'Speeding Up Kronecker Products Numpy

So I am trying to compute the kronecker product of two matrices each of arbitrary dimension. (I use square matrices of the same dimension just for the examples)

Initially I tried using kron :

a = np.random.random((60,60))
b = np.random.random((60,60))

start = time.time()
a = np.kron(a,b)
end = time.time()

Output: 0.160096406936645

To try and get a speed up I used tensordot:

a = np.random.random((60,60))
b = np.random.random((60,60))

start = time.time()
a = np.tensordot(a,b,axes=0)
a = np.transpose(a,(0,2,1,3))
a = np.reshape(a,(3600,3600))
end = time.time()

Output: 0.11808371543884277

After searching the web a bit, I found that (or at least to my understanding) numpy makes an extra copy when it has to reshape a tensor that has been transposed.

So I then tried the following (this code obviously does not give the kronecker product of a and b, but I was just doing it as a test):

a = np.random.random((60,60))
b = np.random.random((60,60))

start = time.time()
a = np.tensordot(a,b,axes=0)
a = np.reshape(a,(3600,3600))
end = time.time()

Output: 0.052041053771972656

My question is: how can I compute the kronecker product without encountering this issue associated with the transpose?

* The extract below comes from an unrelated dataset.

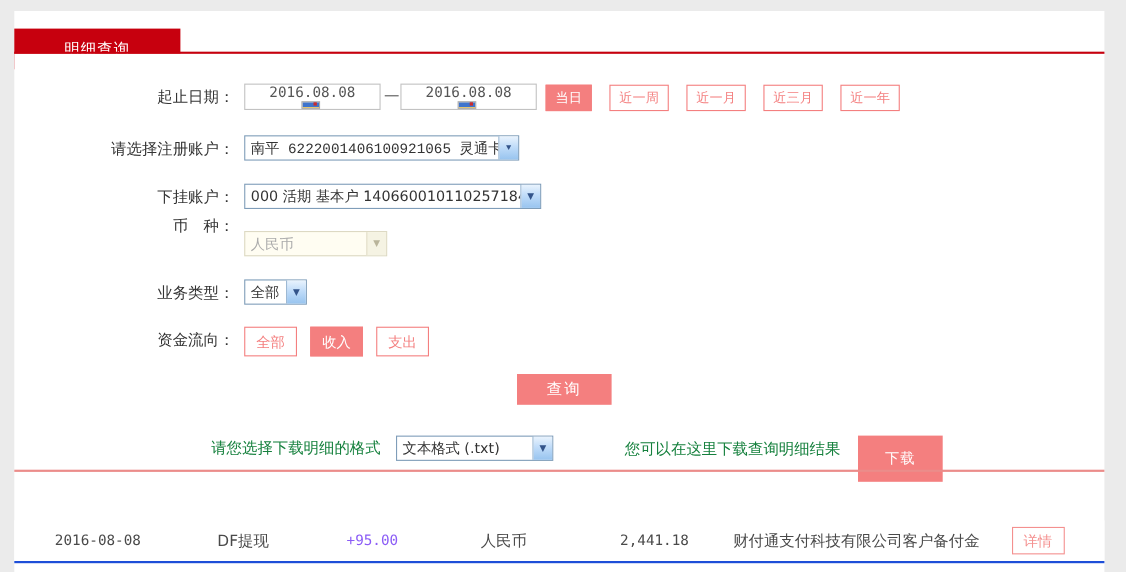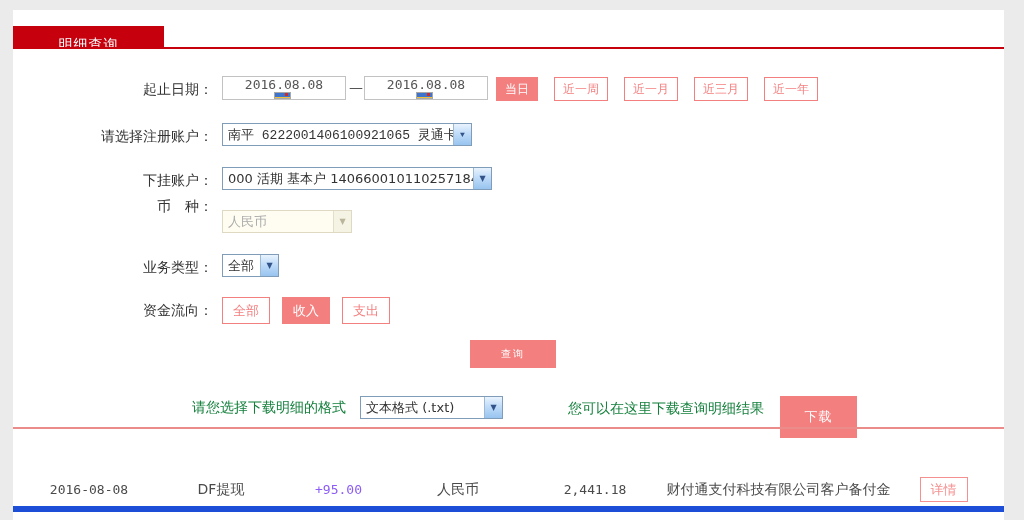"查询" .query-btn { font-size: 10px -> 14px }
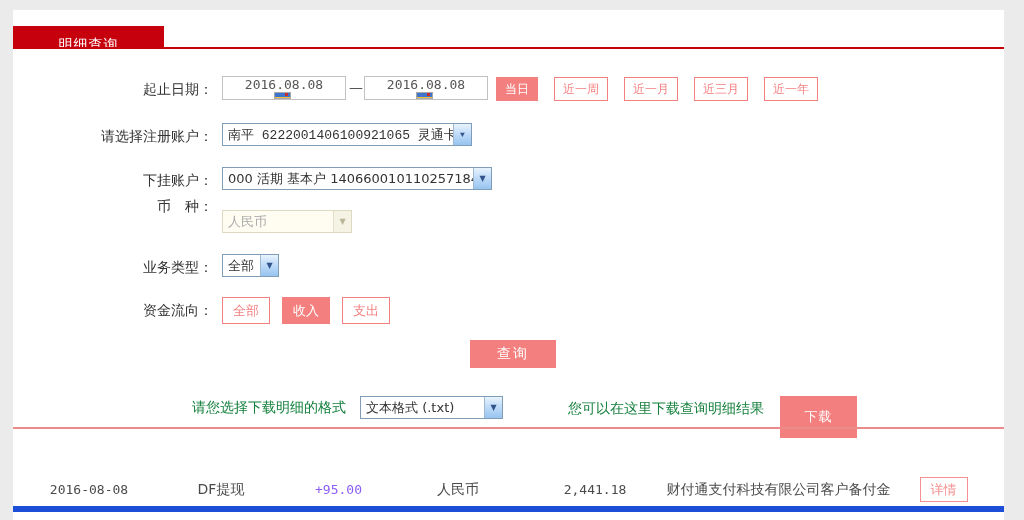"2016-08-08" .trow { border-bottom: 6px solid #1d4ed8 -> 2px solid #1d4ed8 }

I am just looking for a fast speed up, so the solution does not have to use tensordot.

EDIT

I just found on this stack post: speeding up numpy kronecker products, that there is another way to do it:

a = np.random.random((60,60))
b = np.random.random((60,60))

c = a

start = time.time()
a = a[:,np.newaxis,:,np.newaxis]
a = a[:,np.newaxis,:,np.newaxis]*b[np.newaxis,:,np.newaxis,:]
a.shape = (3600,3600)
end = time.time()

test = np.kron(c,b)
print(np.array_equal(a,test))
print(end-start)


Output: True
0.05503702163696289

I am still interested in the question of whether or not you can speed up this computation further?

Solution 1:^[1]

einsum seems to work:

>>> a = np.random.random((60,60))
>>> b = np.random.random((60,60))
>>> ab = np.kron(a,b)
>>> abe = np.einsum('ik,jl', a, b).reshape(3600,3600)
>>> (abe==ab).all()
True
>>> timeit(lambda: np.kron(a, b), number=10)
1.0697475590277463
>>> timeit(lambda: np.einsum('ik,jl', a, b).reshape(3600,3600), number=10)
0.42500176999601535

Simple broadcasting is even faster:

>>> abb = (a[:, None, :, None]*b[None, :, None, :]).reshape(3600,3600)
>>> (abb==ab).all()
True
>>> timeit(lambda:  (a[:, None, :, None]*b[None, :, None, :]).reshape(3600,3600), number=10)
0.28011218502069823

UPDATE: Using blas and cython we can get another modest (30%) speedup. Decide for yourself whether it is worth the trouble.

[setup.py]

from distutils.core import setup
from Cython.Build import cythonize

setup(name='kronecker',
      ext_modules=cythonize("cythkrn.pyx"))

[cythkrn.pyx]

import cython
cimport scipy.linalg.cython_blas as blas
import numpy as np

@cython.boundscheck(False)
@cython.wraparound(False)
def kron(double[:, ::1] a, double[:, ::1] b):
    cdef int i = a.shape[0]
    cdef int j = a.shape[1]
    cdef int k = b.shape[0]
    cdef int l = b.shape[1]
    cdef int onei = 1
    cdef double oned = 1
    cdef int m, n
    result = np.zeros((i*k, j*l), float)
    cdef double[:, ::1] result_v = result
    for n in range(i):
        for m in range(k):
            blas.dger(&l, &j, &oned, &b[m, 0], &onei, &a[n, 0], &onei, &result_v[m+k*n, 0], &l)
    return result

To build run cython cythkrn.pyx and then python3 setup.py build.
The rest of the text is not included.